| Aim of the task |
Output only the lines of the entries that follow, starting at the one with "deposit: 5230.00 -> 4163.42" and running down to the one with "order number: 2023-1172 -> 2023-1712", both included and unchanged.

| Records supplied |
----
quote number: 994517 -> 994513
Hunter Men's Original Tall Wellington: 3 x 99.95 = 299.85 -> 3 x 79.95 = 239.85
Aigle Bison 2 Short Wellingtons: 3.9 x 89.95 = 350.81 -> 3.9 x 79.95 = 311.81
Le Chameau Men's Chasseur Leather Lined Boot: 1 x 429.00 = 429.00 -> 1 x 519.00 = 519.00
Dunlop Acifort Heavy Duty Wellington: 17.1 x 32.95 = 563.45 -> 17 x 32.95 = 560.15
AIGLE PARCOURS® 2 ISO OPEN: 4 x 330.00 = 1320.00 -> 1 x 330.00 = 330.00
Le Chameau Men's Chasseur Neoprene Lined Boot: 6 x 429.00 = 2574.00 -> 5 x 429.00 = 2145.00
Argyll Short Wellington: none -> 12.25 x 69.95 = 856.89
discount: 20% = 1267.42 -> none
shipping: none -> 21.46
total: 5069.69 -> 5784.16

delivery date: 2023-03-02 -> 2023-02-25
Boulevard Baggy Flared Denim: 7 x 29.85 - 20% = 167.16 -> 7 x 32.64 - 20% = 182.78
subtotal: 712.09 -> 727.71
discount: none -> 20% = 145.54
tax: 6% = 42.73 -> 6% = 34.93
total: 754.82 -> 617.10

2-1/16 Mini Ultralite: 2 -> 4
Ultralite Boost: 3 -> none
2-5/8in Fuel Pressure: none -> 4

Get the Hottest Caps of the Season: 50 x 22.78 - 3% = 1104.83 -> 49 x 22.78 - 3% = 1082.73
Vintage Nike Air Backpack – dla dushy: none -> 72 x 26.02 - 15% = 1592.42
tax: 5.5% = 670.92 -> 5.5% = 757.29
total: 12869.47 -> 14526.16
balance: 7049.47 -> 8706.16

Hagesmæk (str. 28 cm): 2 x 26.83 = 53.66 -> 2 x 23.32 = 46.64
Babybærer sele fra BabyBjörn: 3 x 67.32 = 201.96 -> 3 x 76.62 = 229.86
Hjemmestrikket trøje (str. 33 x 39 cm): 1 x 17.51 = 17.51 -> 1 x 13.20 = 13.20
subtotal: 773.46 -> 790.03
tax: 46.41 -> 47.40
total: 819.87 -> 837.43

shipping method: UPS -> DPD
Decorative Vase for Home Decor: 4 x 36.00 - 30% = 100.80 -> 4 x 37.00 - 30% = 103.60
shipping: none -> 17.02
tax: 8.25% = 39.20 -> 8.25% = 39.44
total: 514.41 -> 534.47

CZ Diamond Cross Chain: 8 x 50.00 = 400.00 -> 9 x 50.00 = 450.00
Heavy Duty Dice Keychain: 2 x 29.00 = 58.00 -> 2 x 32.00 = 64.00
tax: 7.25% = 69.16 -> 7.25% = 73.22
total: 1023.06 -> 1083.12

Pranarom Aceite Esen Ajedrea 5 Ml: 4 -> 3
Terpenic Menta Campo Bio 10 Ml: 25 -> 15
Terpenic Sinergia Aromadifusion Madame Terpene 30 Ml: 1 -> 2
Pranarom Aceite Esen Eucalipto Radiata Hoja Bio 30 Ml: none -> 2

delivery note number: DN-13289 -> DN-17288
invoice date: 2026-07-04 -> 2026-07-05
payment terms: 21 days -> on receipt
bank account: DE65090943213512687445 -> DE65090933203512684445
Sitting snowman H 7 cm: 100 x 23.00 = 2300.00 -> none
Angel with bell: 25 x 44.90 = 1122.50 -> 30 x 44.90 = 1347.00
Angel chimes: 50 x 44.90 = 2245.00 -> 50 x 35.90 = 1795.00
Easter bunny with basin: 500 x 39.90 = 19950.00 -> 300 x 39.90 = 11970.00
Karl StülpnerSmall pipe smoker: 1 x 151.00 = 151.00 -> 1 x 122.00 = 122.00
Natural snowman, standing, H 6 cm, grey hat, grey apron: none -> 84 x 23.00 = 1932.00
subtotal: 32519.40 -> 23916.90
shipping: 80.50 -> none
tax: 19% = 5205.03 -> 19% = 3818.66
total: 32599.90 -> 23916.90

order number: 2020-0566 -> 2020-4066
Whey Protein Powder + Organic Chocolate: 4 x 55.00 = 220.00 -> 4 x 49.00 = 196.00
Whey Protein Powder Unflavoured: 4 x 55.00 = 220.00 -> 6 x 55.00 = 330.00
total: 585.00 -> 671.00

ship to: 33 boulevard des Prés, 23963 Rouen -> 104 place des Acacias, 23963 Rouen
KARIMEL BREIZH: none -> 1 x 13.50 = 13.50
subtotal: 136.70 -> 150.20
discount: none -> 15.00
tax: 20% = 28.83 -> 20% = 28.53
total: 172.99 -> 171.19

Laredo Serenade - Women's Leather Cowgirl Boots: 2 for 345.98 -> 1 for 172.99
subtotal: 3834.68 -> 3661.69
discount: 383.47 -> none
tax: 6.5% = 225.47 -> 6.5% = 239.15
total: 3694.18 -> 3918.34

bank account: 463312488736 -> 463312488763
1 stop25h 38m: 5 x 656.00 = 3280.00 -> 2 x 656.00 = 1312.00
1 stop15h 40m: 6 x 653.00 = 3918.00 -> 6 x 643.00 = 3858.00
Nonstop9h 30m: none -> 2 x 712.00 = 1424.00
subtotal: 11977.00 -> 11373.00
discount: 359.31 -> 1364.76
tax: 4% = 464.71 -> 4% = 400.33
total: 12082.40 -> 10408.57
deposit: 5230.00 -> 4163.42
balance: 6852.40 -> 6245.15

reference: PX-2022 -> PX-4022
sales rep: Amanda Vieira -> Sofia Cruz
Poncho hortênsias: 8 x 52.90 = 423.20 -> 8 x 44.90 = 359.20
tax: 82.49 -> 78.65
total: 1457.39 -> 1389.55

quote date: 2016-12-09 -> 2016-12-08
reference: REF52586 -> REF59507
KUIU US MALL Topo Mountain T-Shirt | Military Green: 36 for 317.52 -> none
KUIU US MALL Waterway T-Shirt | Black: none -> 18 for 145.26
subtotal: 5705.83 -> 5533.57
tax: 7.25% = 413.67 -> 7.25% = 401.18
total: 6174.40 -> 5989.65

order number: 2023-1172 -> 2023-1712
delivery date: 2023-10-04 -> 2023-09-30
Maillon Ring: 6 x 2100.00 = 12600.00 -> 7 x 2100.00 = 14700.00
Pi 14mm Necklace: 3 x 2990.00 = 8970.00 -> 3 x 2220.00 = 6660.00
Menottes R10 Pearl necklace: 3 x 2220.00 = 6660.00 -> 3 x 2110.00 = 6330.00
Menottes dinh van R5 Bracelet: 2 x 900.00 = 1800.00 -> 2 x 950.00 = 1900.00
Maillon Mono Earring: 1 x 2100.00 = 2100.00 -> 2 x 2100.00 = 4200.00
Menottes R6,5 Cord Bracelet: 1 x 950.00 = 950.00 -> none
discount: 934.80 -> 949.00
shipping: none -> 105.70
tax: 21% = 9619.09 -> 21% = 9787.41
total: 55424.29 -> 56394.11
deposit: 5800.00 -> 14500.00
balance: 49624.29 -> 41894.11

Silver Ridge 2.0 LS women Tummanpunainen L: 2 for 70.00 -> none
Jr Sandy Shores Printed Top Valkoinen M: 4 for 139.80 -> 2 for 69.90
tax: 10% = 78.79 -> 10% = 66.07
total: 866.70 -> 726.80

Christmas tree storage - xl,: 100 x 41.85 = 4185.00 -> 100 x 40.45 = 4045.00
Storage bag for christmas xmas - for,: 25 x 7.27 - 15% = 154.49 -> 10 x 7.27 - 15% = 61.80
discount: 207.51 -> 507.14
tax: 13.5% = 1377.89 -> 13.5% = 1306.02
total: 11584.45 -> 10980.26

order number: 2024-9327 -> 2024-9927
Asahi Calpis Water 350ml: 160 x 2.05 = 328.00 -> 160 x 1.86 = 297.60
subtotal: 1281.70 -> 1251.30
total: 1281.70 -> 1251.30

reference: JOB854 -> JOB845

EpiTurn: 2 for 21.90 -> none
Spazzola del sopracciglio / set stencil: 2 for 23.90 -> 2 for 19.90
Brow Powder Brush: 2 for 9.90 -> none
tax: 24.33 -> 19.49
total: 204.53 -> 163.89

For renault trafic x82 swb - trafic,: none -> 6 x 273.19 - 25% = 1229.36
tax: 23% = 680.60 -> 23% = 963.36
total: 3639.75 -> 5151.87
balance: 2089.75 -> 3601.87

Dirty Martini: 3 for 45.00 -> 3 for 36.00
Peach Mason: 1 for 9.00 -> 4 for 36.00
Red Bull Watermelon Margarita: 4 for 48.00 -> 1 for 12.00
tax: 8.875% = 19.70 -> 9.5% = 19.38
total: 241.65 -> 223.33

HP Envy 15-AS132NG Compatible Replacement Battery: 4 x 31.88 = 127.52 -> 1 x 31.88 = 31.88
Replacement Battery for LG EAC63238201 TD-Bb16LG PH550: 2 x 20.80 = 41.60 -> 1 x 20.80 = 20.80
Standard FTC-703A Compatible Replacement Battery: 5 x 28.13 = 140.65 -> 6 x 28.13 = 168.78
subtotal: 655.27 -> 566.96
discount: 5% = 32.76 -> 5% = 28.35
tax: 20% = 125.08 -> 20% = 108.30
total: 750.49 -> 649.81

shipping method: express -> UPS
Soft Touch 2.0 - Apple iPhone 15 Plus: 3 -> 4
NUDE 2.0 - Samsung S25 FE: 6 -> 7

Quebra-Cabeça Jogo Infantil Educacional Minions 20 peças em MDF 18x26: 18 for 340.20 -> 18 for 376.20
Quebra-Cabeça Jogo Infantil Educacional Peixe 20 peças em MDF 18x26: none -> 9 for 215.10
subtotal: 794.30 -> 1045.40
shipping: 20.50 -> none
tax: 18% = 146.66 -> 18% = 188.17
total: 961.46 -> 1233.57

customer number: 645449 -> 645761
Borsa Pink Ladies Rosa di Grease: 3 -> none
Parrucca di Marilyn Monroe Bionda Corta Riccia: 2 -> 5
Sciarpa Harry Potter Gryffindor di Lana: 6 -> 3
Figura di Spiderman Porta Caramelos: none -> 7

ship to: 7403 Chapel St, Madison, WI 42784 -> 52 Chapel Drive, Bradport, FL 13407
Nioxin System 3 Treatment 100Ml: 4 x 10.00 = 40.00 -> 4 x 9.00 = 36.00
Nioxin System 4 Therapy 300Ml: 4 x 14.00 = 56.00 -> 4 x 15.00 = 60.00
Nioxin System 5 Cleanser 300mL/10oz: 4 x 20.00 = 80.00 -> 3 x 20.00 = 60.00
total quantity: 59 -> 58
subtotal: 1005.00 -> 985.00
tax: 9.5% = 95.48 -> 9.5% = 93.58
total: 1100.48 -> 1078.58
----
| Completed task |
deposit: 5230.00 -> 4163.42
balance: 6852.40 -> 6245.15

reference: PX-2022 -> PX-4022
sales rep: Amanda Vieira -> Sofia Cruz
Poncho hortênsias: 8 x 52.90 = 423.20 -> 8 x 44.90 = 359.20
tax: 82.49 -> 78.65
total: 1457.39 -> 1389.55

quote date: 2016-12-09 -> 2016-12-08
reference: REF52586 -> REF59507
KUIU US MALL Topo Mountain T-Shirt | Military Green: 36 for 317.52 -> none
KUIU US MALL Waterway T-Shirt | Black: none -> 18 for 145.26
subtotal: 5705.83 -> 5533.57
tax: 7.25% = 413.67 -> 7.25% = 401.18
total: 6174.40 -> 5989.65

order number: 2023-1172 -> 2023-1712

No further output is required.